I HATE THE CELLULAR racket.  Looked at bill other day, 16% of the bill was taxes, surcharges and other government pass throughs.   Oddly my pay ahead plan has about  $1 of that compared to $10+ for the contract service.


----------



## MCH-Phil (Oct 21, 2013)

drmike said:


> If you aren't selling non-plan phones, better get to it already.   I bet 2 years out a huge chunk of US market will be on non-plan pay-ahead model.



That's a very dangerous game.  With no clear way to find whether a phone is stolen or reported for fraud etc.  Costly and just dangerous.

Plus the fact that ANY GSM carrier in the USA will allow a phone to be reported stolen AFTER sale.  Now they have made their money off you and got a new phone while you sit on a costly paper weight.  I've seen this happen WEEKS after being sold, active on another account even.


----------



## drmike (Oct 21, 2013)

Rule #1, don't buy fashion trash.   No one wants my 2011-2012 model phone.  I can buy a crate of them and pelt people with them 

If cell cos or resellers are selling then jacking people like that... expect to see crazy incidents in no time.


----------



## SeriesN (Oct 21, 2013)

TheLinuxBug said:


> _"Hi, Just looking"_
> 
> 
> No. Don't just come in to show your face. We have tracking installed and need to make certain % of conversion. You are just making our life more difficult.
> ...


Here is the thing, most of these people are window shopper. They will come every day, ask questions about products they don't even want to buy.

Those who are here for "Just looking", are not the one who tend to convert into paying customer. Sure, if you want to buy a phone, I will spend my whole day explaining and answering each and every single questions you might have.

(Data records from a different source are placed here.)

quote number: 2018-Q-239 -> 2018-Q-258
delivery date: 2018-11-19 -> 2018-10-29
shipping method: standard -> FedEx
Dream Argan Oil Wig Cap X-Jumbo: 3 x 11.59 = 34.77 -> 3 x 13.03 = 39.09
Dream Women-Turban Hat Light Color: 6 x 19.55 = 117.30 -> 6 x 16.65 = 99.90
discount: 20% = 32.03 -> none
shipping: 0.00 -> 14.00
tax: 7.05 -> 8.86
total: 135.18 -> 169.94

There is a big difference between "Hi, I want to purchase Galaxy Note 3" and " I am just here to see how the Note 3 looks".


----------



## drmike (Oct 21, 2013)

Retail is turning into product test drive area.

Pretty soon that will be for everything except necessities (think food, base clothing)... everything will cost far more (already sort of does) at retail and most transactions will be made online for purchasing tangible goods.


----------



## Kadar (Oct 21, 2013)

I feel for you SeriesN, I work at Wal-mart in the connection center so I barely have access to any of the systems, and people are always bringing in their issues that I can't really help with because I am not a corporate store or have any access to the internal systems.

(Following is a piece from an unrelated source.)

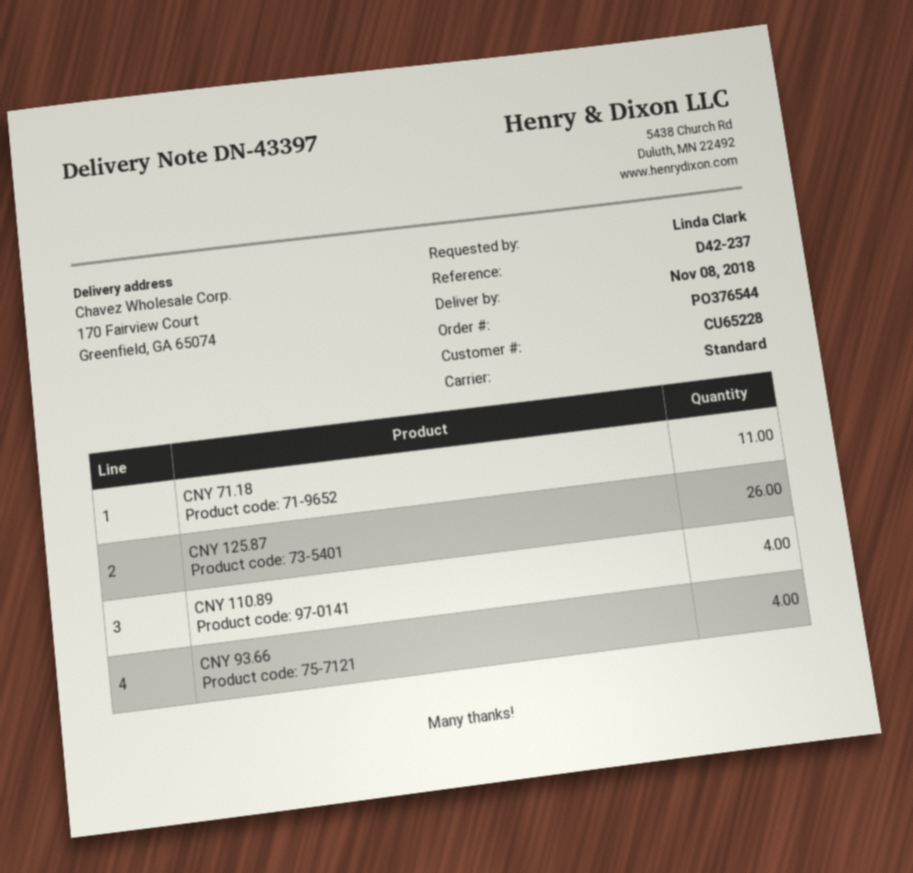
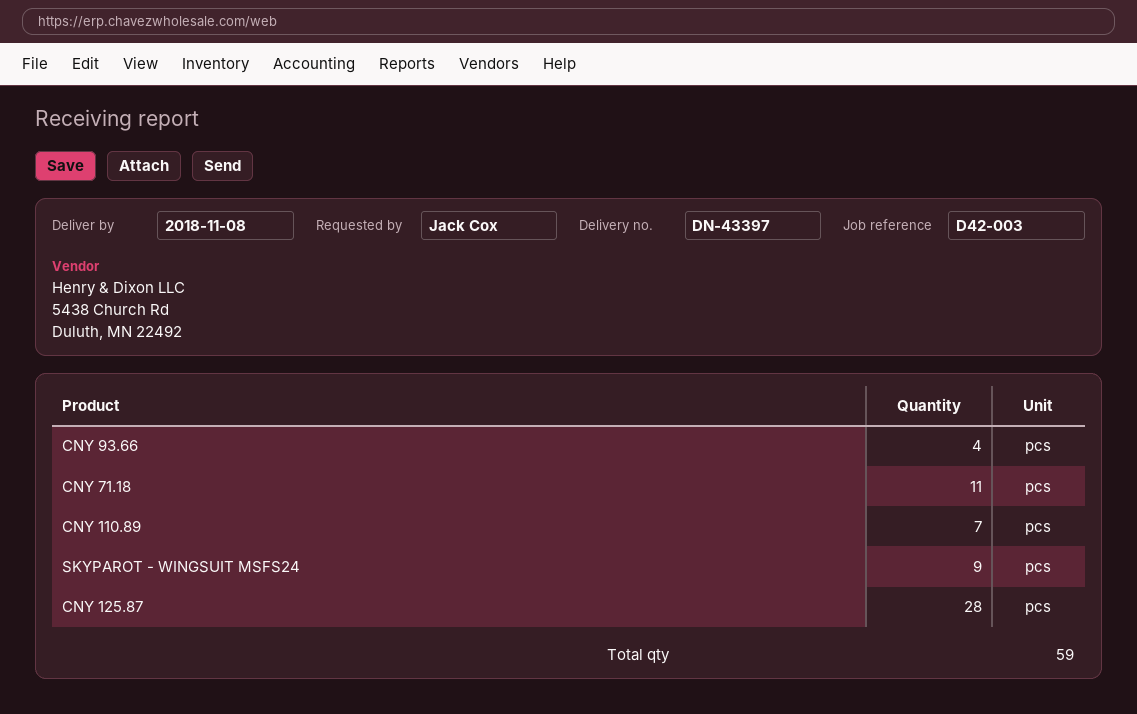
reference: D42-237 -> D42-003
ordered by: Linda Clark -> Jack Cox
CNY 125.87: 26 -> 28
CNY 110.89: 4 -> 7
SKYPAROT - WINGSUIT MSFS24: none -> 9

My favorite has to be, can I use this T-Mobile  prepaid phone on Verizon?


----------



## VPSCorey (Oct 21, 2013)

TheLinuxBug said:


> First off, is the first sentence of this post even English?
> 
> _"Some of you might know, some of you don't, I under T-mobile as branch manager and also somehow happens to own 2 multi-carrier cell phone stores."_
> 
> ...


I was able to read it just fine.   Just teach y our mind to autocorrect


----------



## Ruchirablog (Oct 21, 2013)

SeriesN said:


> (This happens at my multi-carrier store a lot) "Hi, I want to pay bill for someone but I don't know what company or how much is the bill, can you find out with the phone number?"
> 
> 
> Nope. We can't go through 40+ diff company portals to check your friends info.


Even I ask this when I'm paying my own bills. And they answers it quickly  ^_^


----------



## MCH-Phil (Oct 21, 2013)

Ruchirablog said:


> Even I ask this when I'm paying my own bills. And they answers it quickly  ^_^


You likely missed the part where he stated MULTI carrier.  This means they service multiple carriers in their store and have access to the same number of different billing systems.

If you expect ANY employee at a multi carrier location to do that...  When they MAY make 3% on that payment.  Not gonna happen.  Shouldn't be expected, if you can't care enough to remember who you are paying why should we?


----------



## Damian (Oct 22, 2013)

TheLinuxBug said:


> The issue of people rudely speaking on their phone in shopping lines is not exclusive to you, its common in all service based businesses.  Food, Electronics, etc. Yes, it is EXTREMELY rude to talk on  your phone if you are in line to buy something or are in the process of buying something.  This is something that "our" culture has allowed to happen which really needs to stop.  I spent many years working as a Chef and Manager at different restaurants, and on multiple occasions I have (against our sales rules) refused service to people who choose to do this and think its ok.  Usually I would send them to the back of the line or if they are rude about it I would refuse them service at all.  Anyone who disagrees with this should punch them self in the face. Period.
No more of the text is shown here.